**Data for the task**
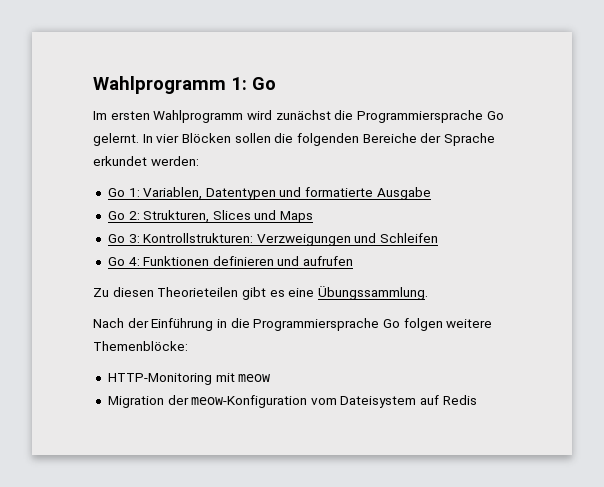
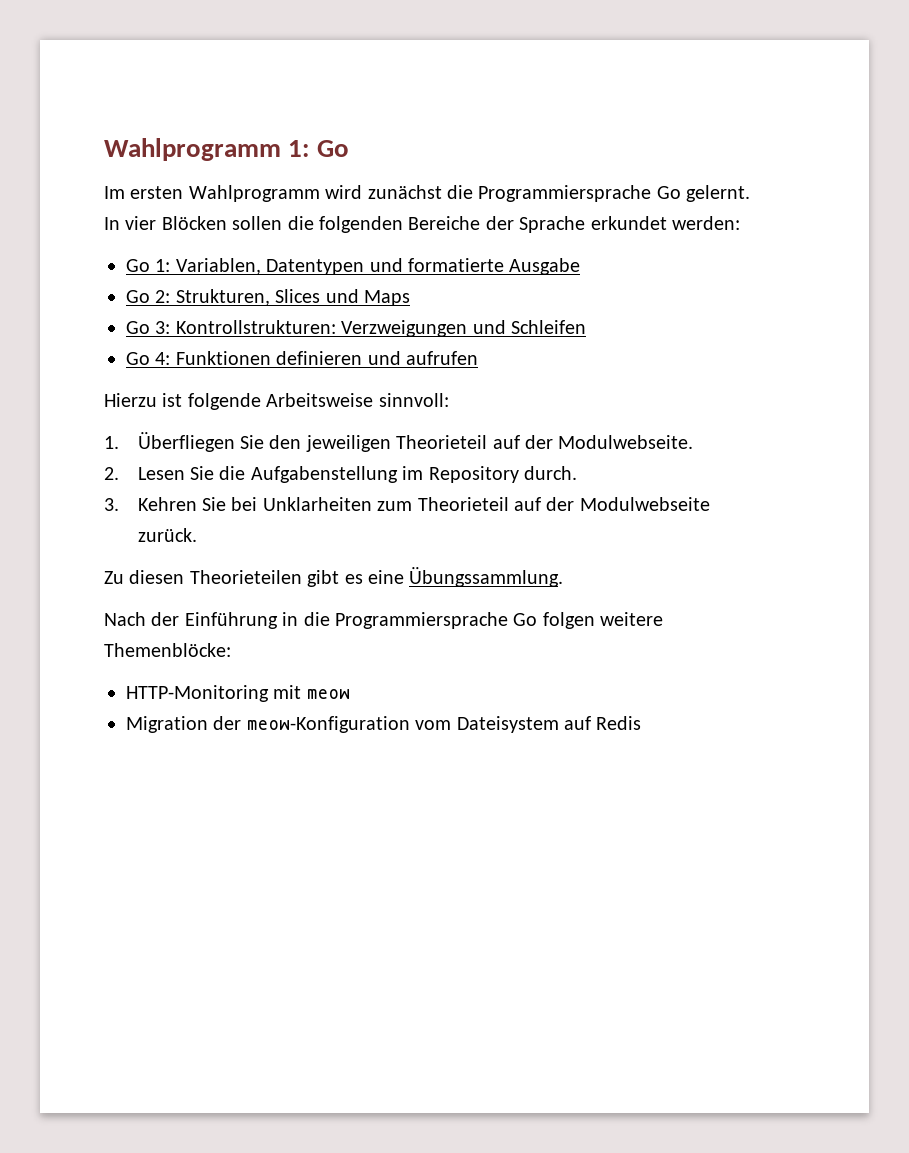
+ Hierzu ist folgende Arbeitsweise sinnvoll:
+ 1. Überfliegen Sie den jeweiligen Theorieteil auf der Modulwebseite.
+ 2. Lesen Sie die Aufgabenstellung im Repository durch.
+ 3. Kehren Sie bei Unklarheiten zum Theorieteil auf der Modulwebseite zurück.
---
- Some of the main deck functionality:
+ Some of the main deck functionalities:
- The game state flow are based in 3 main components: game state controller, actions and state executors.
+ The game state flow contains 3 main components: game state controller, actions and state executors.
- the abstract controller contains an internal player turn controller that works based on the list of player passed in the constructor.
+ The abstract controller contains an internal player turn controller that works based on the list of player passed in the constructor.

**Aim of the exercise**
Return exactly the lines above from the line that has "- Some of the" through the line that has "- the abstract", inclusive, and nothing else.

**Completed exercise**
- Some of the main deck functionality:
+ Some of the main deck functionalities:
- The game state flow are based in 3 main components: game state controller, actions and state executors.
+ The game state flow contains 3 main components: game state controller, actions and state executors.
- the abstract controller contains an internal player turn controller that works based on the list of player passed in the constructor.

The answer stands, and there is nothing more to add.